◆ **WORK TASK**
Once the images are removed, repeat all of the entries exactly.

◆ **RECORD EXTRACTS**

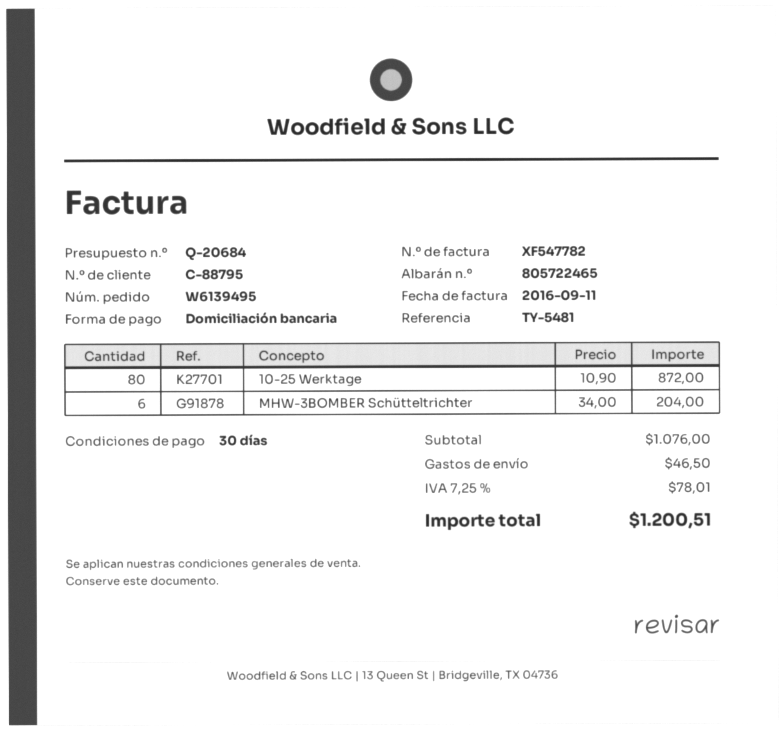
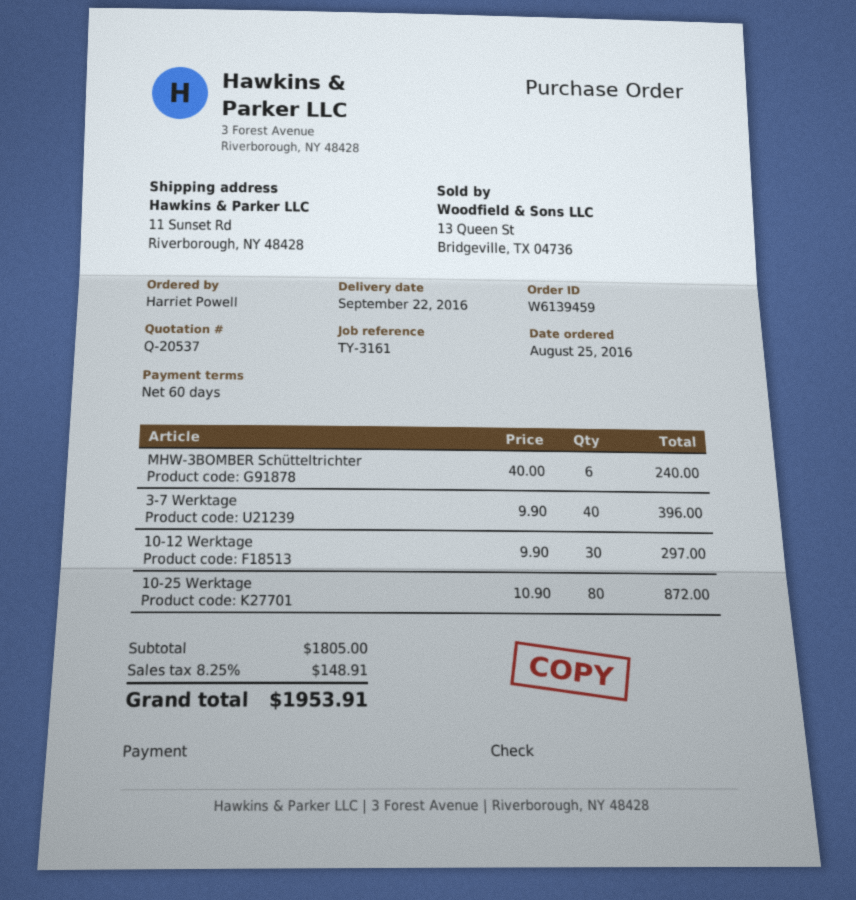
quote number: Q-20684 -> Q-20537
order number: W6139495 -> W6139459
payment terms: 30 days -> 60 days
reference: TY-5481 -> TY-3161
payment method: direct debit -> cheque
MHW-3BOMBER Schütteltrichter: 6 x 34.00 = 204.00 -> 6 x 40.00 = 240.00
3-7 Werktage: none -> 40 x 9.90 = 396.00
10-12 Werktage: none -> 30 x 9.90 = 297.00
subtotal: 1076.00 -> 1805.00
shipping: 46.50 -> none
tax: 7.25% = 78.01 -> 8.25% = 148.91
total: 1200.51 -> 1953.91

◆ **WRITTEN ANSWER**
quote number: Q-20684 -> Q-20537
order number: W6139495 -> W6139459
payment terms: 30 days -> 60 days
reference: TY-5481 -> TY-3161
payment method: direct debit -> cheque
MHW-3BOMBER Schütteltrichter: 6 x 34.00 = 204.00 -> 6 x 40.00 = 240.00
3-7 Werktage: none -> 40 x 9.90 = 396.00
10-12 Werktage: none -> 30 x 9.90 = 297.00
subtotal: 1076.00 -> 1805.00
shipping: 46.50 -> none
tax: 7.25% = 78.01 -> 8.25% = 148.91
total: 1200.51 -> 1953.91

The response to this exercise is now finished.